Add 1 to Rn Add # to Rn Go forward n Go backward n Cases on Rn
1n# 1n## 1n### 1n#### 1n#####

Registers are processed as queues: first in, first out. All numbers are written in unary. The first two types of instructions add symbols to the right ends of the registers.

Case instructions pop symbols from the left ends. They work as follows:

  • If Rn is empty, we go to the very next instruction.
  • If the first symbol of Rn is 1, delete it and count down two instructions.
  • If the first symbol of Rn is #, delete it and count down three instructions.

Instructions are sequences of 1s and #s, and programs are sequences of instructions. In the interpreter, spaces inside of instructions don't count. You may enter each instruction on a line of its own, and you also may skip lines. Alternatively, a program may look like a long sequence of instructions run together.

When treating # as 0, each program is its own Gödel number.

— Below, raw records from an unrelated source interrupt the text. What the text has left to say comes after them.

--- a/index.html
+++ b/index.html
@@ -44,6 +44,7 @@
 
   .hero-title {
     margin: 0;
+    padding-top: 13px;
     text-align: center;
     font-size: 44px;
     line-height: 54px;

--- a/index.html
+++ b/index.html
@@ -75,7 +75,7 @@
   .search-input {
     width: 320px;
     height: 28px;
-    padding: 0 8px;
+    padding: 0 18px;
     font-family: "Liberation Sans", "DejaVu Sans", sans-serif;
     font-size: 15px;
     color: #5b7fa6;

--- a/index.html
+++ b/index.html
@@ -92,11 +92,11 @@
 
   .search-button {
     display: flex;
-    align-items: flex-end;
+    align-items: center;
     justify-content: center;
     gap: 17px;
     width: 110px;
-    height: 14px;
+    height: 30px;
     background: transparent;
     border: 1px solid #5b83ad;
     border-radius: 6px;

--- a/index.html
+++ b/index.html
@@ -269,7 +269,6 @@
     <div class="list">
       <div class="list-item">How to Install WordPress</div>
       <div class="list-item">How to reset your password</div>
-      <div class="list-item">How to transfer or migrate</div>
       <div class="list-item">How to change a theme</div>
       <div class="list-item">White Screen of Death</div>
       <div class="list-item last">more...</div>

Implementations are offered by the language designer in Java, as well as r5rs and r6rs scheme.

Computational class

1# is Turing-complete, even if only a single register is available. The easiest way to show this is probably via simulation of DownRight; change each cell of the (finite) program into a sequence of commands that push to the register, then shift from the register and go down (i.e. jump to the code that was compiled from the cell below) if a 1 was popped or right if a # was popped.